HC Deb 14 June 1993 vol 226 cc619-21
4. Mr. Jessel

To ask the Secretary of State for National Heritage what discussions he has held with the British and international film industry; and if he will make a statement.

Mr. Brooke

In February this year, I met the president of the Motion Picture Export Association of America, at his request, to discuss the state of the United Kingdom industry and United States interests here. I am now engaged in a round of 10 meetings with the different sectors of the United Kingdom industry to discuss the state of the industry and possible measures to help it. I will announce my conclusions in due course.

Mr. Jessel

Many British films are brilliant—of outstanding quality—with British talent winning top awards for acting, photography, direction and production. Will my right hon. Friend see what can be done to retain as much British talent as possible in British-made films, and to bring together people who might finance more first-class films?

Mr. Brooke

I wholly agree with my hon. Friend's analysis of the strength of the industry. The aim of the important talks in which we are engaged is to discover whether, by some means or other, we can restore critical mass to the industry, and build on that.

Mrs. Dunwoody

Is the Secretary of State aware that there is no great secret about the matter? The industry is capable of not only attracting large sums to this country, but providing a good deal of employment. Its present parlous state is directly due to Her Majesty's Government's refusal to give it any assistance, either fiscally or in any other way. Will the right hon. Gentleman simply accept that it is his responsibility to do something quickly?

Mr. Brooke

I do not often address one of my constituents in so direct a manner, but that was not the most knowledgeable question that the hon. Lady has ever asked. [HON. MEMBERS: "She will not vote for you now."] The hon. Lady has frequently told me that she does not vote for me.

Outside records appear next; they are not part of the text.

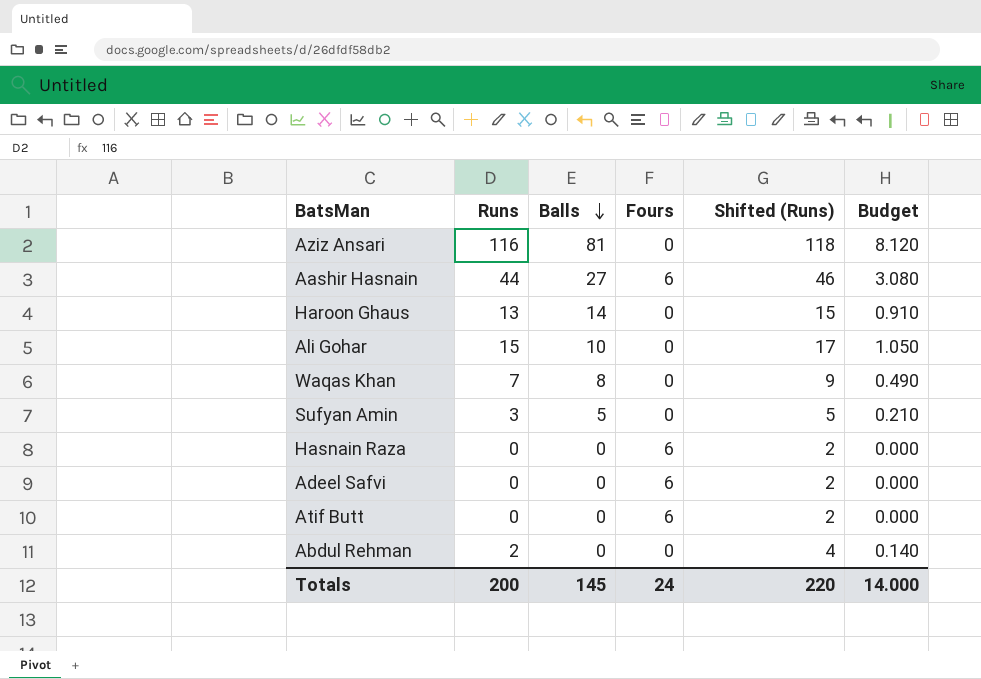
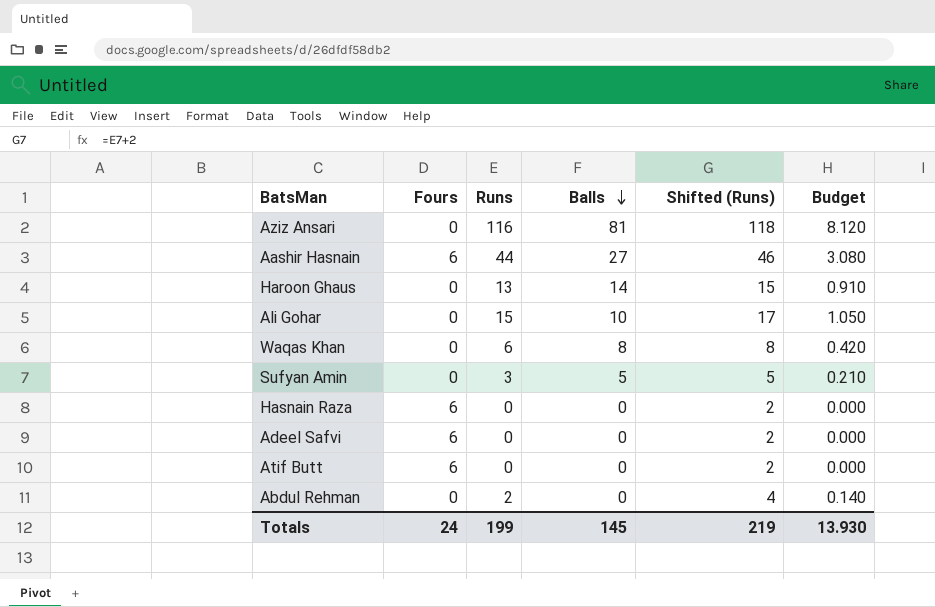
column Fours | position: 4 -> 2
Waqas Khan | Runs: 7 -> 6
Waqas Khan | Shifted (Runs): 9 -> 8
Waqas Khan | Budget: 0.490 -> 0.420
Totals | Runs: 200 -> 199
Totals | Shifted (Runs): 220 -> 219
Totals | Budget: 14.000 -> 13.930

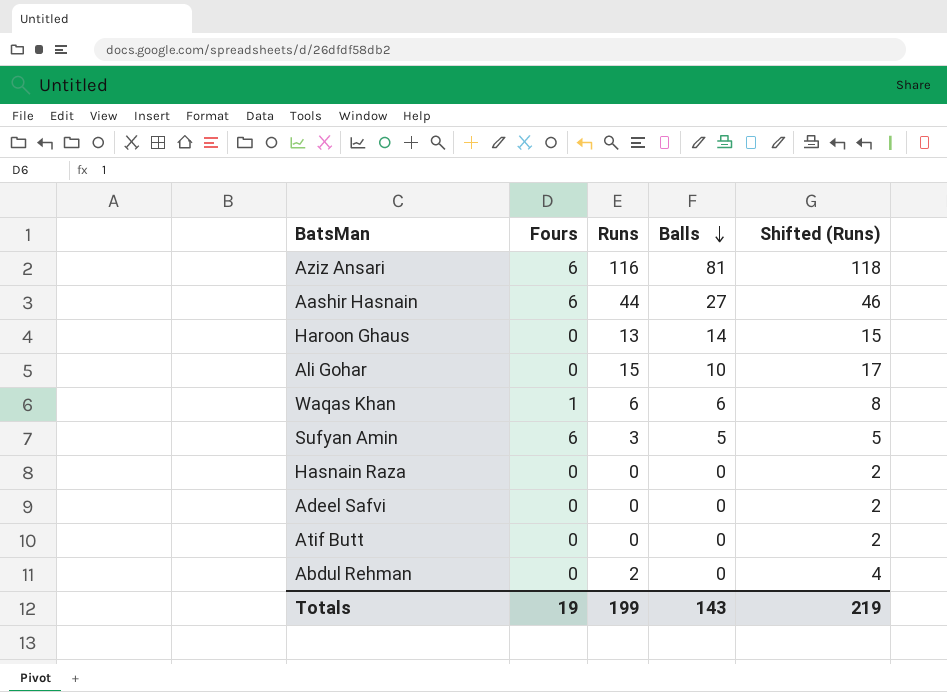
column Budget | formula: [Runs] * 0.07 -> none
Aziz Ansari | Fours: 0 -> 6
Waqas Khan | Fours: 0 -> 1
Waqas Khan | Balls: 8 -> 6
Sufyan Amin | Fours: 0 -> 6
Hasnain Raza | Fours: 6 -> 0
Adeel Safvi | Fours: 6 -> 0
Atif Butt | Fours: 6 -> 0
Totals | Fours: 24 -> 19
Totals | Balls: 145 -> 143

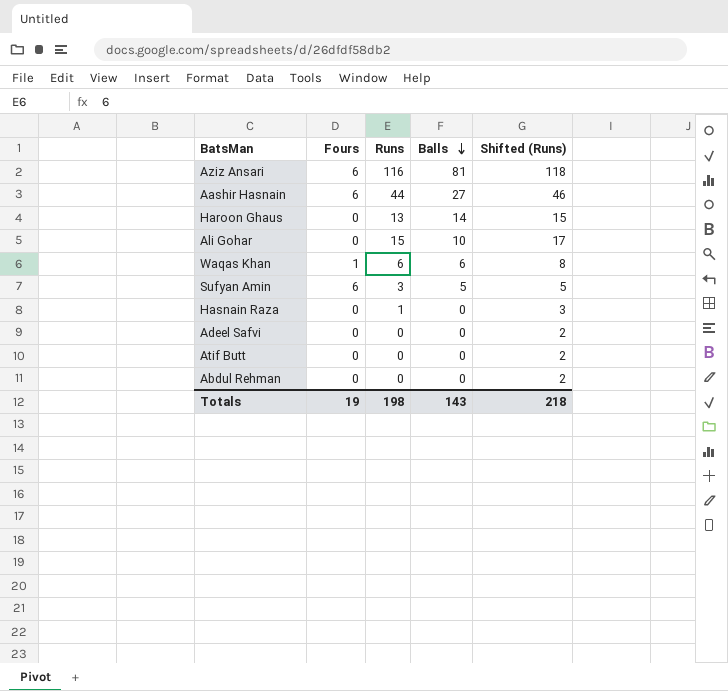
Hasnain Raza | Runs: 0 -> 1
Hasnain Raza | Shifted (Runs): 2 -> 3
Abdul Rehman | Runs: 2 -> 0
Abdul Rehman | Shifted (Runs): 4 -> 2
Totals | Runs: 199 -> 198
Totals | Shifted (Runs): 219 -> 218

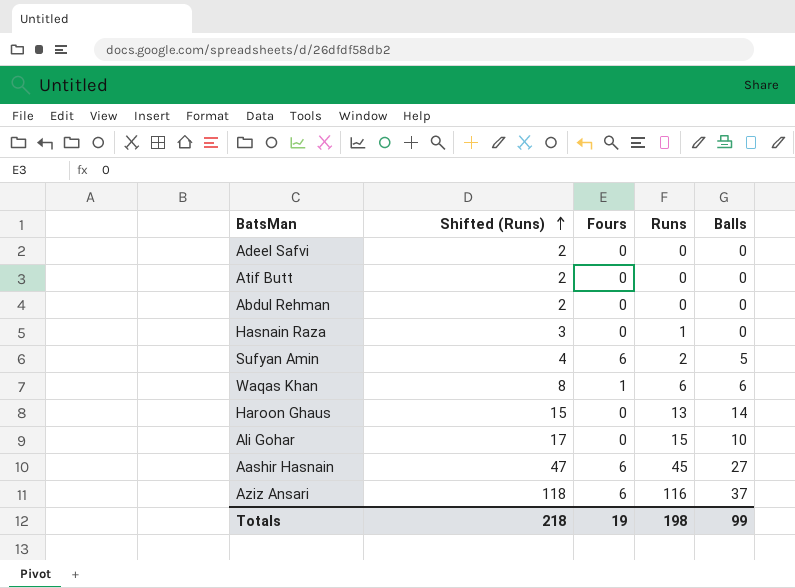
row order: Balls descending -> Shifted (Runs) ascending
column Shifted (Runs) | position: 5 -> 2
Sufyan Amin | Shifted (Runs): 5 -> 4
Sufyan Amin | Runs: 3 -> 2
Aashir Hasnain | Shifted (Runs): 46 -> 47
Aashir Hasnain | Runs: 44 -> 45
Aziz Ansari | Balls: 81 -> 37
Totals | Balls: 143 -> 99

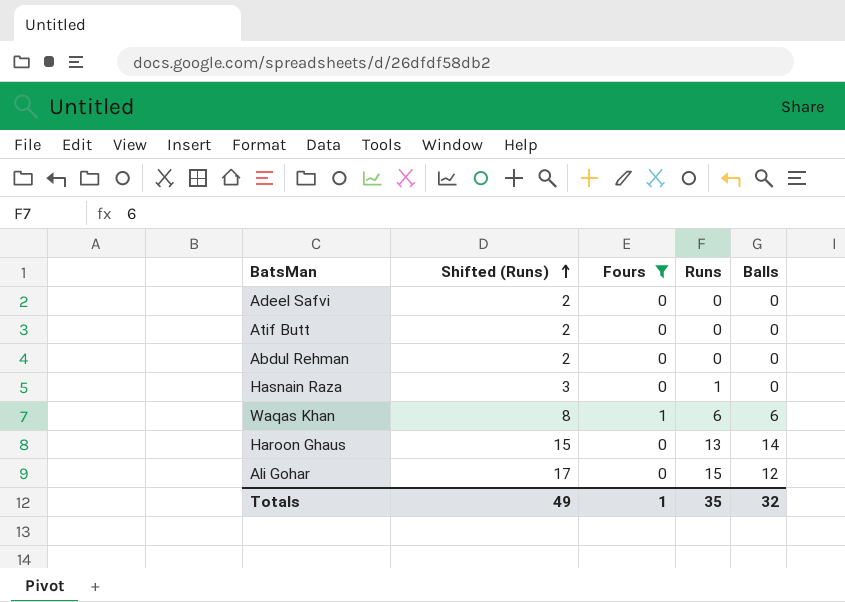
filter: none -> Fours != 6
Ali Gohar | Balls: 10 -> 12
Totals | Shifted (Runs): 218 -> 49
Totals | Fours: 19 -> 1
Totals | Runs: 198 -> 35
Totals | Balls: 99 -> 32

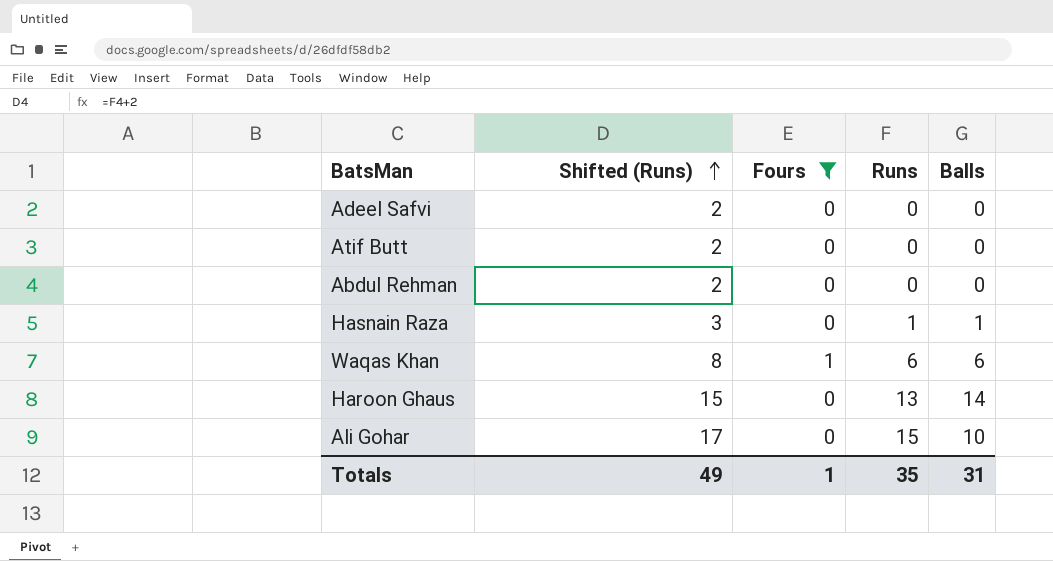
Hasnain Raza | Balls: 0 -> 1
Ali Gohar | Balls: 12 -> 10
Totals | Balls: 32 -> 31

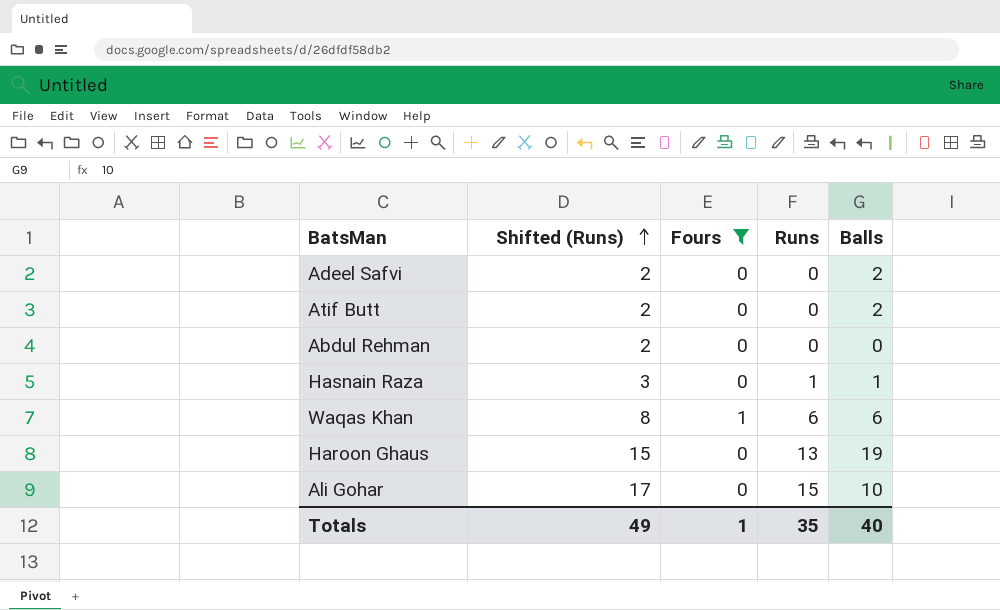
Adeel Safvi | Balls: 0 -> 2
Atif Butt | Balls: 0 -> 2
Haroon Ghaus | Balls: 14 -> 19
Totals | Balls: 31 -> 40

The Government provide £24 million in support of the industry, by a variety of means. In the talks in which we are engaged, we are analysing possible other ways in which help could be provided.

Mr. Harry Greenway

May another of my right hon. Friend's constituents—who does vote for him—remind him of the excellent work done by the Ealing film studios—

Mr. Cormack

Carry on Harry!

Mr. Greenway

—mostly in producing comedies? Is he aware that there are many more excellent films where those great films came from, and that they can be made if money goes into the industry? Will he do even more than he is already doing?

Mr. Brooke

It is because of the industry's underlying strength—not least in terms of technical resources, as well as creative and acting resources—that we are conducting our conversations. It may be worth recording that the bringing together of various aspects of film in my Department represents the first occasion on which the cultural and commercial considerations have been united in a single place.

Mr. Corbett

We welcome the talks between the Secretary of State and those involved in the film industry. I hope that he will also consult those who are active in film making in the regions; they have a role to play as well.

Films involving British producers, directors and writers have won about a third of the Hollywood Oscars over the past 20 years. Is the right hon. Gentleman aware, however, that last year only one major cinema film was made here? Is he aware that American films netted 10 times the £24..4 million earned by British films in the United Kingdom last year? Will he not introduce tax breaks and other incentives to help British film makers build on their success and compete more equally, here and in the international market, at a time of rising cinema attendances?

Mr. Brooke

I am grateful to the hon. Gentleman for his support for the talks in which we are engaged. I can give the House a further piece of news about the industry's achievements: of the 36 scripts chosen last week under the EC media programme, seven were British film scripts.

As for the substance of the hon. Gentleman's question, although I may discuss the issue with the Chancellor, tax is essentially a matter for him.